> Modification records:
━━━━

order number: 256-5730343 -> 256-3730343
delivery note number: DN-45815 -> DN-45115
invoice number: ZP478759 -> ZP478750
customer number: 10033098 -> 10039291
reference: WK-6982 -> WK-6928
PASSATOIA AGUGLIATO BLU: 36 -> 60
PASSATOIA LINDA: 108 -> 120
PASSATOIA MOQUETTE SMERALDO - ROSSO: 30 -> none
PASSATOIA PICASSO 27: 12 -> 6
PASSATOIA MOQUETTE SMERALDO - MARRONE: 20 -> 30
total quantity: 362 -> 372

━━━━

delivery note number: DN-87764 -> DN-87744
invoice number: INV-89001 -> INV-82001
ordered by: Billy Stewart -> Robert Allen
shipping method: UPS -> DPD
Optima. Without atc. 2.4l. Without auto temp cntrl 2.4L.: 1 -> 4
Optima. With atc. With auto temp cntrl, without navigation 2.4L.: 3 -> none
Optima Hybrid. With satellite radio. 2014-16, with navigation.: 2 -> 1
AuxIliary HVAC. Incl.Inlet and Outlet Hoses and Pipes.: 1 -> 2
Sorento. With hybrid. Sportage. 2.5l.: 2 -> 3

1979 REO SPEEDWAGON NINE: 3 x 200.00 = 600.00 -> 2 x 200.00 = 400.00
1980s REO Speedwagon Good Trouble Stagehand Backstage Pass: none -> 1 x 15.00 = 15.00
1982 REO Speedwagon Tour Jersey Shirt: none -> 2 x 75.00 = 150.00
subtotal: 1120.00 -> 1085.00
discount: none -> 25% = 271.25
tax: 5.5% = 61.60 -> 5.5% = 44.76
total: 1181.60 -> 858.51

━━━━

> EXERCISE DETAILS:
Copy out the lines above exactly, beginning at the one that contains "customer number: 10033098 -> 10039291" and ending at the one that contains "total quantity: 362 -> 372".

> RESULT OF THIS EXERCISE:
customer number: 10033098 -> 10039291
reference: WK-6982 -> WK-6928
PASSATOIA AGUGLIATO BLU: 36 -> 60
PASSATOIA LINDA: 108 -> 120
PASSATOIA MOQUETTE SMERALDO - ROSSO: 30 -> none
PASSATOIA PICASSO 27: 12 -> 6
PASSATOIA MOQUETTE SMERALDO - MARRONE: 20 -> 30
total quantity: 362 -> 372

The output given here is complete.